I didn’t feel terrible and tired after. I didn’t feel like I had to rush my way through it. It was such a simple thing but it was a total game changer. So I went home and I ordered a small desk-like table thing and I got a chair and now I sit down to set up all of my infusions and guess what?

I don’t hate them anymore.

I don’t spend my entire day dreading the set-up. I am able to take my time. It’s less stressful. I think more clearly when I’m sitting down. I’m almost always able to start my infusions when I actually intend to, which means they finish earlier in the morning and take over less of my day…yes it’s still the same number of hours but freedom in the day is more important to me than freedom in the evening.

It seems like such a small change but it’s made such a big difference. I had no idea how much of my burnout had to do with how my set-up process just wasn’t working for me. My overall feelings towards my infusions have improved. A lot.

All because after almost five years of being on my feet, I took a seat.

For most people it works the opposite way. We often hear things like “stand up and take a look around” or “thinking on your feet” but I do my best looking around on my butt, thank you very much, because when I’m standing up the only looking around I’m doing is for a place to sit down. And I am in fact physiologically incapable of thinking well on my feet.

Life is so much more accessible to me when I’m sitting down.

And so my word of the year this year is not a word but a phrase and that phrase is “take a seat.”

Take a seat, literally. Because any time I think it will be easier to just stand up and do something…I’m probably wrong. It will probably be easier and more enjoyable to sit down. Just because I can stand for something, doesn’t mean I need to. Stand up if I want to, but not because I feel like I’m supposed to. Save the standing for when it’s important to me.

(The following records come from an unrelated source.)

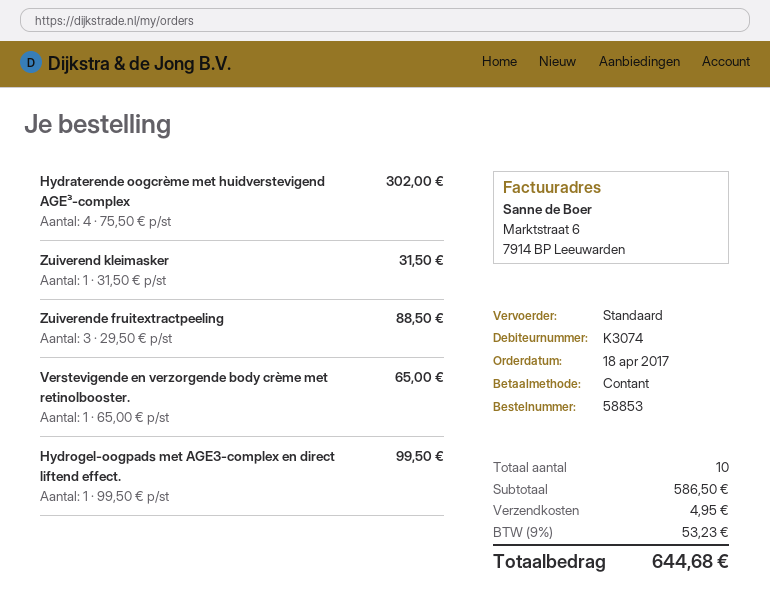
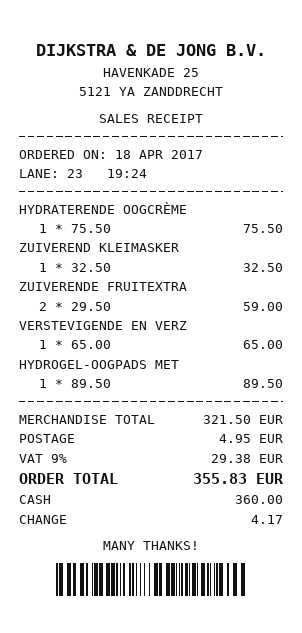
Hydraterende oogcrème met huidverstevigend AGE³-complex: 4 x 75.50 = 302.00 -> 1 x 75.50 = 75.50
Zuiverend kleimasker: 1 x 31.50 = 31.50 -> 1 x 32.50 = 32.50
Zuiverende fruitextractpeeling: 3 x 29.50 = 88.50 -> 2 x 29.50 = 59.00
Hydrogel-oogpads met AGE3-complex en direct liftend effect.: 1 x 99.50 = 99.50 -> 1 x 89.50 = 89.50
subtotal: 586.50 -> 321.50
tax: 9% = 53.23 -> 9% = 29.38
total: 644.68 -> 355.83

And take a seat, figuratively. Because how many other things am I doing a certain way because it’s never occurred to me to do them differently, even though a different way might be a better way? Also take a seat for important people in my life, because if I’m going to be there for them, they deserve a non-rushed, clear-thinking version of me.

And perhaps the most intimidating part of this all, asking for a seat. Because you can’t take a seat if there’s no seat available. I can’t expect anyone to know what I need if I’m too afraid to ask for what I need, if I’m too worried about being a bother.

So I’ll just be sitting here for the rest of the year.

And I’ll save you a seat in case you want to sit down, too.

 

 

 

8 thoughts on “Take a seat

  1. Amen, sister! I’m so glad you found a way to do things working out what works for you in managing your illness. It’s so hard sometimes to look at things we’re doing and release we need to work with what our body is telling us instead of pushing through it. Sometimes I can shop or clean but like you were saying I have to take a seat! Otherwise I am flooded with pain so bad I start shaking and sweating and then it’s all over. Same thing if I just stand or walk too long so I truly understand. It’s hard too when it didn’t always used to be that way.

    • For sure. And remembering that if conserving energy during one activity means being able to do a second, then there’s no shame in that! Even if we *could* do it another way.

  2. I’d love to take a seat with you and chat about our craft and what we like and don’t like.
    Isn’t it amazing how we can do something for so long and it’s only when we are ‘forced’ to change how we do it that we realise that there is an easier / better / smarter way to do it – life can be funny like that sometimes.